La boda fue íntima. Yo brillaba en mi vestido blanco; él me miraba con devoción. Nos instalamos en mi piso, y mientras mi carrera ascendía, él seguía en el hotel, orgulloso de mí. Pero la sombra de Alicia crecía. Llamaba a diario, exigiendo atenciones, regalos costosos, reformas en su casa. Leo accedía a todo, incluso si eso significaba privarnos. *”Egoísta,”* me espetó cuando me quejé. *”No entiendes lo que es ser hijo.”*
Nuestra relación se enfrió. Yo me refugié en un proyecto absorbente; él, en su madre. Hasta que un día, el cuerpo me falló: mareos, náuseas, una fatiga que ni el sueño aliviaba. El diagnóstico llegó en un consultorio frío: cáncer. La palabra resonó como un martillazo. Leo, al principio, me acompañó a las pruebas. Pero pronto sus visitas se espaciaron. *”Mamá también me necesita,”* decía.
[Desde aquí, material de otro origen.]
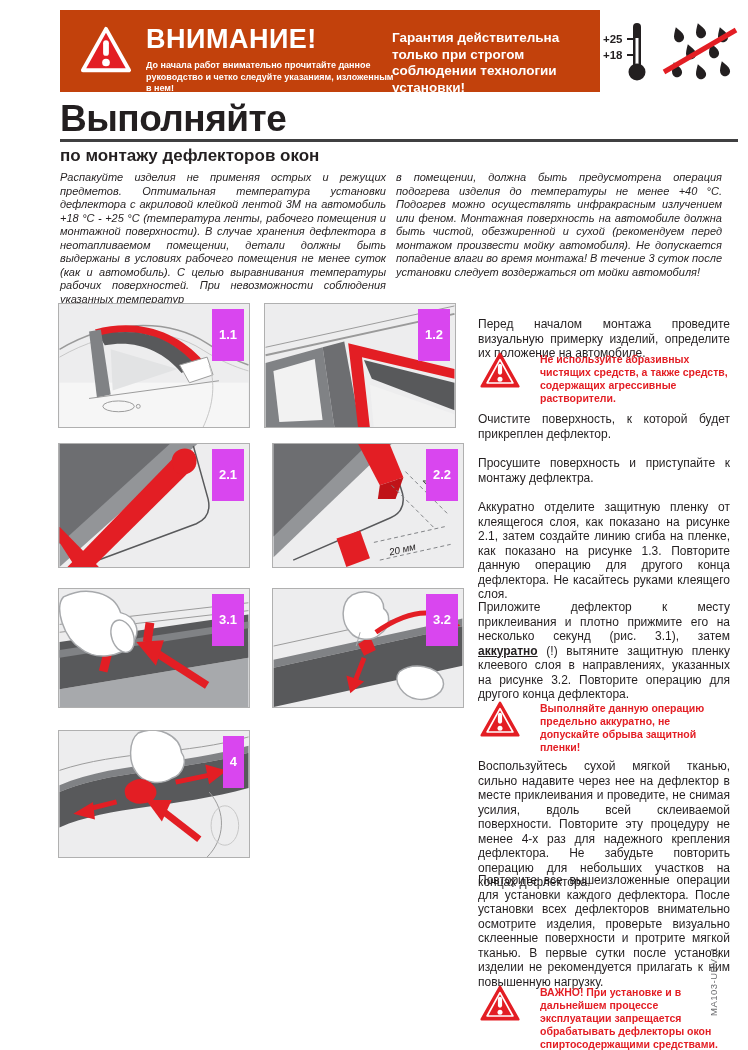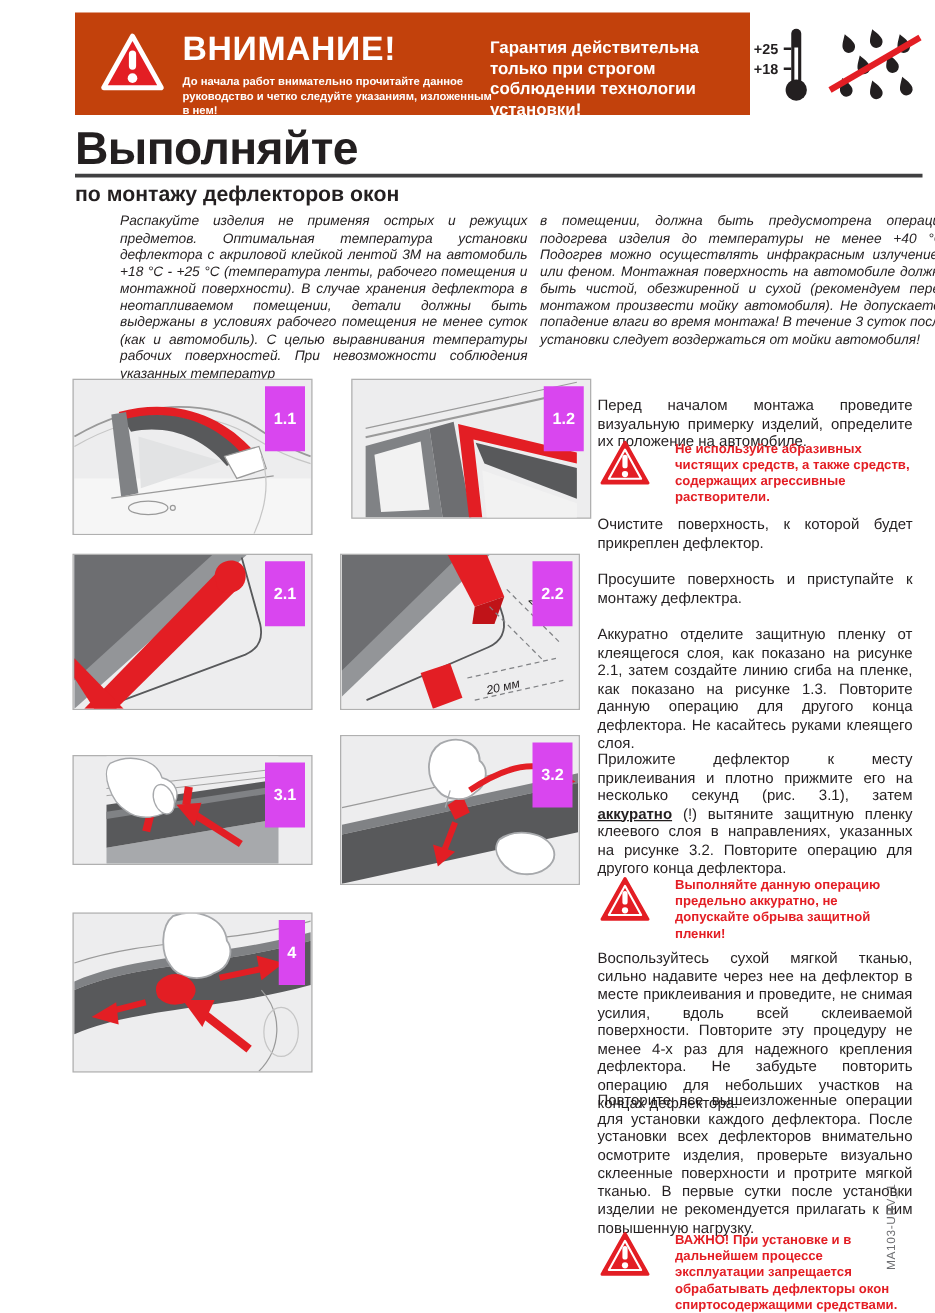--- a/index.html
+++ b/index.html
@@ -15,31 +15,31 @@
   .thermo{position:absolute;left:602px;top:20px;width:52px;height:62px;}
   .nowater{position:absolute;left:660px;top:22px;width:80px;height:58px;}
 
   
   .h1{position:absolute;left:60px;top:98px;font-size:37px;font-weight:bold;letter-spacing:-.5px;}
   .rule{position:absolute;left:60px;top:139px;width:678px;height:3px;background:#404041;}
   .h2{position:absolute;left:60px;top:146px;font-size:17px;font-weight:bold;}
 
   
   .intro{position:absolute;top:171px;width:326px;font-style:italic;font-size:11px;line-height:13.5px;
-         text-align:justify;margin-left:36px;}
+         text-align:justify;}
   .intro.l{left:60px;} .intro.r{left:396px;}
 
   
   .fig{position:absolute;width:192px;background:#ededee;border:1px solid #b0b0b0;box-sizing:border-box;}
   .fig svg{display:block;width:100%;height:100%;}
   .badge{position:absolute;top:5px;right:5px;background:#d946ef;color:#fff;font-weight:bold;
          font-size:13px;padding:18px 7px;line-height:16px;}
-  .f11{left:58px;top:303px;height:125px;} .f12{left:281px;top:303px;height:112px;}
+  .f11{left:58px;top:303px;height:125px;} .f12{left:264px;top:303px;height:125px;}
   .f21{left:58px;top:443px;height:125px;} .f22{left:272px;top:443px;height:125px;}
-  .f31{left:58px;top:588px;height:88px;margin-top:16px;} .f32{left:272px;top:588px;height:120px;}
+  .f31{left:58px;top:588px;height:120px;} .f32{left:272px;top:588px;height:120px;}
   .f4 {left:58px;top:730px;height:128px;}
 
   
   .step{position:absolute;left:478px;width:252px;font-size:12px;line-height:14.5px;text-align:justify;}
   .s0{top:305px;} .s1{top:400px;} .s2{top:444px;} .s3{top:488px;}
   .s4{top:588px;} .s5{top:747px;} .s6{top:861px;}
   .em{font-weight:bold;text-decoration:underline;}
 
   .warn{position:absolute;left:480px;width:250px;display:flex;gap:20px;align-items:flex-start;justify-content:center;}
   .w0{top:352px;} .w1{top:701px;} .w2{top:985px;}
Ahorré cada céntimo para la cirugía. Mientras, él gastaba nuestro dinero en caprichos de Alicia: abrigos de piel, balnearios, medicinas *”milagrosas”*. Hasta que una tarde, lo sorprendí revolviendo mis cosas. *”¿Buscas el dinero para mi operación?”* Le tembló la voz: *”¡A mamá le duele el corazón! ¡Tú ya estás perdida!”* Esa noche dormí en la calle, llorando bajo la lluvia.
Al regresar, lo encontré ebrio en el sofá. A la mañana, desmayada, mi padre me llevó al hospital. Leo nunca apareció. *”En casa te esperan,”* fue su único reproche al verme. La cirugía urgente costaba una fortuna. Mis padres vendieron su casa en la sierra.
Leo murió días después—una caída estúpida, borracho, al tropezar con una mesa. Alicia me culpó: *”¡Lo mataste!”* Yo solo respondí: *”Fue su karma.”*
Hoy, reconstruida, sé que el dolor me hizo más fuerte. Más sabia. Agradezco a la vida, incluso por las heridas. Porque solo atravesando el fuego, me convertí en quien soy.